Records follow. Select each line holding "which".

● **DATA EXTRACTS**:
━━━━
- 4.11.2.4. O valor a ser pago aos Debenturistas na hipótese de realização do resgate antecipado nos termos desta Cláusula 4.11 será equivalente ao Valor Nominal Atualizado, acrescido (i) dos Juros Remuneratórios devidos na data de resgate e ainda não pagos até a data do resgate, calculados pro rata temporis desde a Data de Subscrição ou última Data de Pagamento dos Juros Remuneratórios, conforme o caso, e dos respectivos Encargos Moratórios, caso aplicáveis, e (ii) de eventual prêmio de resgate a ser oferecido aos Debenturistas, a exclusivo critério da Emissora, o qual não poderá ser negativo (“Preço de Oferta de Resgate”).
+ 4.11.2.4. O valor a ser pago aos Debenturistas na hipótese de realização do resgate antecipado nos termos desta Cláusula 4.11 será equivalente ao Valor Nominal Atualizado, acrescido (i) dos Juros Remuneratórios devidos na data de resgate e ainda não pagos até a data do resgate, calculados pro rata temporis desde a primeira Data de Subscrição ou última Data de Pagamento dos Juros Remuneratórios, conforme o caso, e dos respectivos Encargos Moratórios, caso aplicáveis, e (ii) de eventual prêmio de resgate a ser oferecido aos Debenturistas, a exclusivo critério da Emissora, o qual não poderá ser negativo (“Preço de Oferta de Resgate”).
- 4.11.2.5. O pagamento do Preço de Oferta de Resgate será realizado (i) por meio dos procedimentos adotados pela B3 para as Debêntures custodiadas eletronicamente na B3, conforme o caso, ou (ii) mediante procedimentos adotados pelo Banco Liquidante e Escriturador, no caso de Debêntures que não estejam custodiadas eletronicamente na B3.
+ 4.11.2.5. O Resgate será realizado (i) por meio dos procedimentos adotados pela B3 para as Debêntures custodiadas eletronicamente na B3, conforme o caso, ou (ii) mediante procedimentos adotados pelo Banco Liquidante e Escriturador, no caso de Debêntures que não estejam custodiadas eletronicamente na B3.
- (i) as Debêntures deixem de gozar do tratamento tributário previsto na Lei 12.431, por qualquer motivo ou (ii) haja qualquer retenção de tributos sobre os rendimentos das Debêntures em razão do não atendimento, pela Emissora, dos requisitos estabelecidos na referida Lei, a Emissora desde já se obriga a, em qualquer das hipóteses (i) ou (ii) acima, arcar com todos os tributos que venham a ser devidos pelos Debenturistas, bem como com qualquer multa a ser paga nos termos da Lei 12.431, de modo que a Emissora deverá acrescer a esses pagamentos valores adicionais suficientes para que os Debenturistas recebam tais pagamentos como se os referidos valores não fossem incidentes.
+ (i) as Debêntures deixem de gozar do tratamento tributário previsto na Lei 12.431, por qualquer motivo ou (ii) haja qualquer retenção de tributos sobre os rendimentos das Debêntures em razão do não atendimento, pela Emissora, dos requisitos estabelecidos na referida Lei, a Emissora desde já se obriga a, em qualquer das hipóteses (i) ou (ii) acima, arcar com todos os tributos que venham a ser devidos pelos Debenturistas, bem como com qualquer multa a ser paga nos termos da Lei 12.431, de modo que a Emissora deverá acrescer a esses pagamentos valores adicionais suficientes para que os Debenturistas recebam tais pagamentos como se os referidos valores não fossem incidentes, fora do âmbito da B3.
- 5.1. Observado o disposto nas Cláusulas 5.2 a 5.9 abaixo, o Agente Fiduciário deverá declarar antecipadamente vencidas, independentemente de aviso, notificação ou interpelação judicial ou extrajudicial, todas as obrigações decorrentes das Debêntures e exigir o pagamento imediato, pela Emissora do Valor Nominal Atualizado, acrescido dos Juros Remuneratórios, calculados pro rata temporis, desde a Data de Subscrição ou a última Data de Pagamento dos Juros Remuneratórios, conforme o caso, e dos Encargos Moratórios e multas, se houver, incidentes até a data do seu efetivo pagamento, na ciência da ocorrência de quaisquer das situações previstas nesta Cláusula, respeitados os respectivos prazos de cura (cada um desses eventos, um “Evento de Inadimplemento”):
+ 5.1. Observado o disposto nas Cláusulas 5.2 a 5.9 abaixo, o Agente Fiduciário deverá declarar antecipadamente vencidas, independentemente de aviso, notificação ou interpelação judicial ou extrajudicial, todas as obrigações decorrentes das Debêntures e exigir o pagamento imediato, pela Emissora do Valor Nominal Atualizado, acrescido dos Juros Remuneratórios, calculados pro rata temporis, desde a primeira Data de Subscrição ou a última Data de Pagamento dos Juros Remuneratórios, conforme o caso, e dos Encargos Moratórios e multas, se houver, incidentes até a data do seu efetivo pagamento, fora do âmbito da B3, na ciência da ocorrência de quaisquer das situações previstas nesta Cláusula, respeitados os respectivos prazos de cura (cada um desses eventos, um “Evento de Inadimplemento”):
━━━━
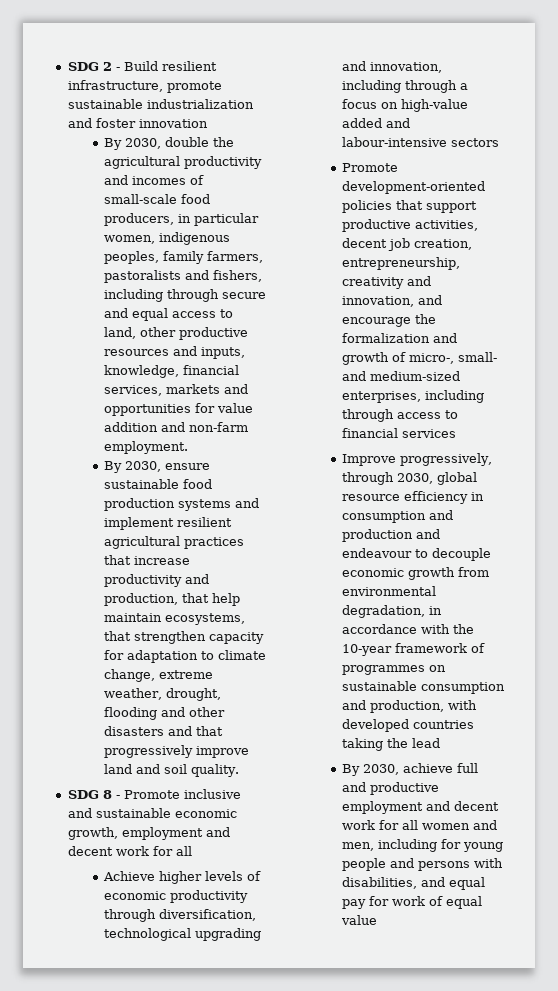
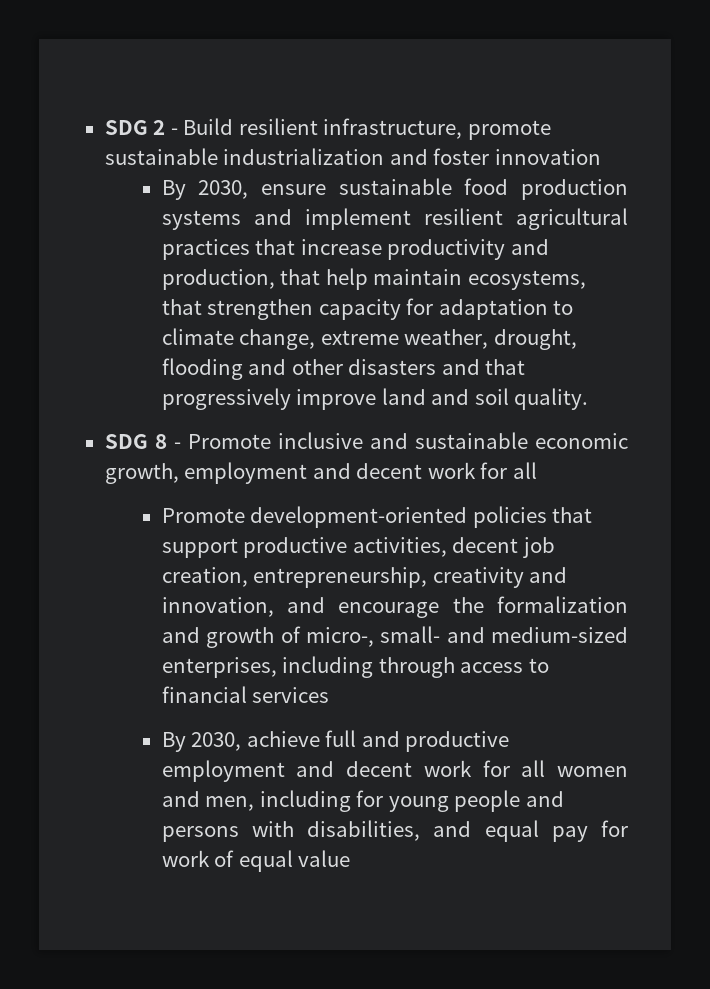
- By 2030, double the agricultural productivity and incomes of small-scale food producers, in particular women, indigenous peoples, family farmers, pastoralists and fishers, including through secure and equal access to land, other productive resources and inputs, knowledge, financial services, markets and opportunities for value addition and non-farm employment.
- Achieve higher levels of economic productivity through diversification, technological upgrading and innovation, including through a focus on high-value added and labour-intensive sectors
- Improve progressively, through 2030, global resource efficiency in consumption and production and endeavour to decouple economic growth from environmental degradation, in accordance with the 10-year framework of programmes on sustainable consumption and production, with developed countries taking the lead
━━━━
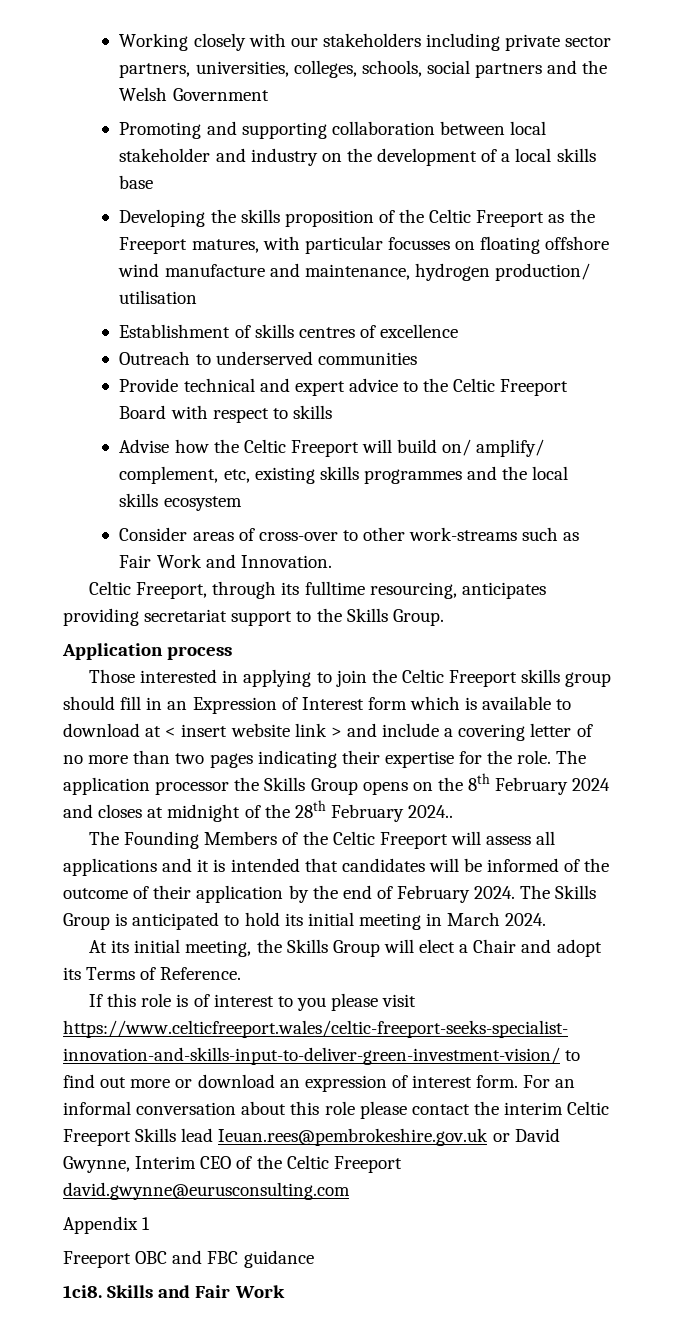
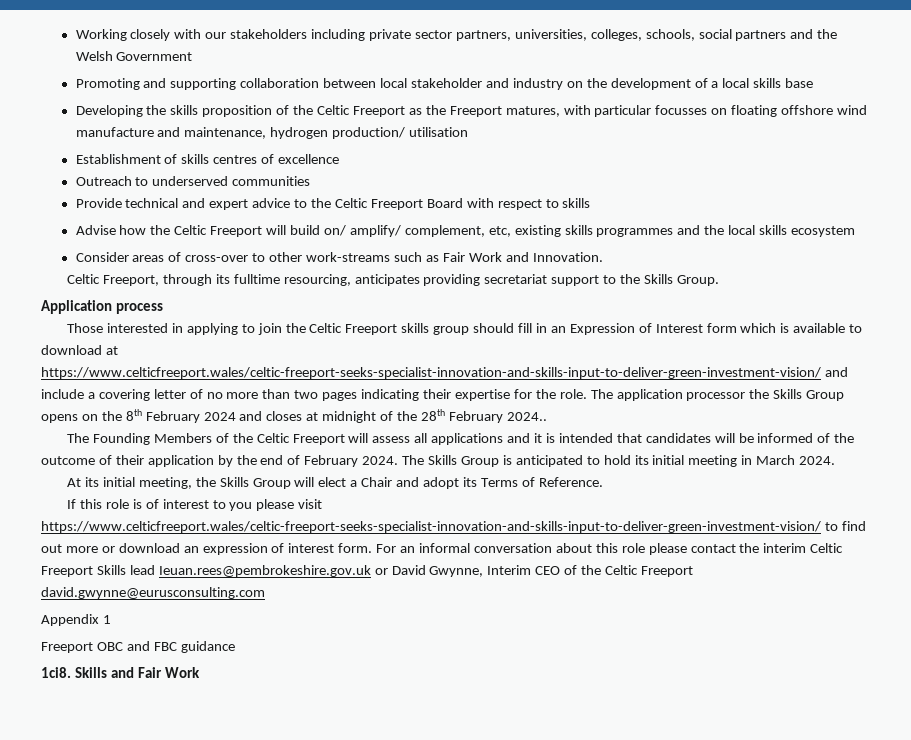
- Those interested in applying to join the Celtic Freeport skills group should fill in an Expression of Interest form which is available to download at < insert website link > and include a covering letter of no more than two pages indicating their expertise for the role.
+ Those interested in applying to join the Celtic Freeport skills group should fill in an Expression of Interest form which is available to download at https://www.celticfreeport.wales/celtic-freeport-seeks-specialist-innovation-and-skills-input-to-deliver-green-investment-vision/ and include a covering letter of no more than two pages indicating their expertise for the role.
━━━━
● **SOLUTION**:
- Those interested in applying to join the Celtic Freeport skills group should fill in an Expression of Interest form which is available to download at < insert website link > and include a covering letter of no more than two pages indicating their expertise for the role.
+ Those interested in applying to join the Celtic Freeport skills group should fill in an Expression of Interest form which is available to download at https://www.celticfreeport.wales/celtic-freeport-seeks-specialist-innovation-and-skills-input-to-deliver-green-investment-vision/ and include a covering letter of no more than two pages indicating their expertise for the role.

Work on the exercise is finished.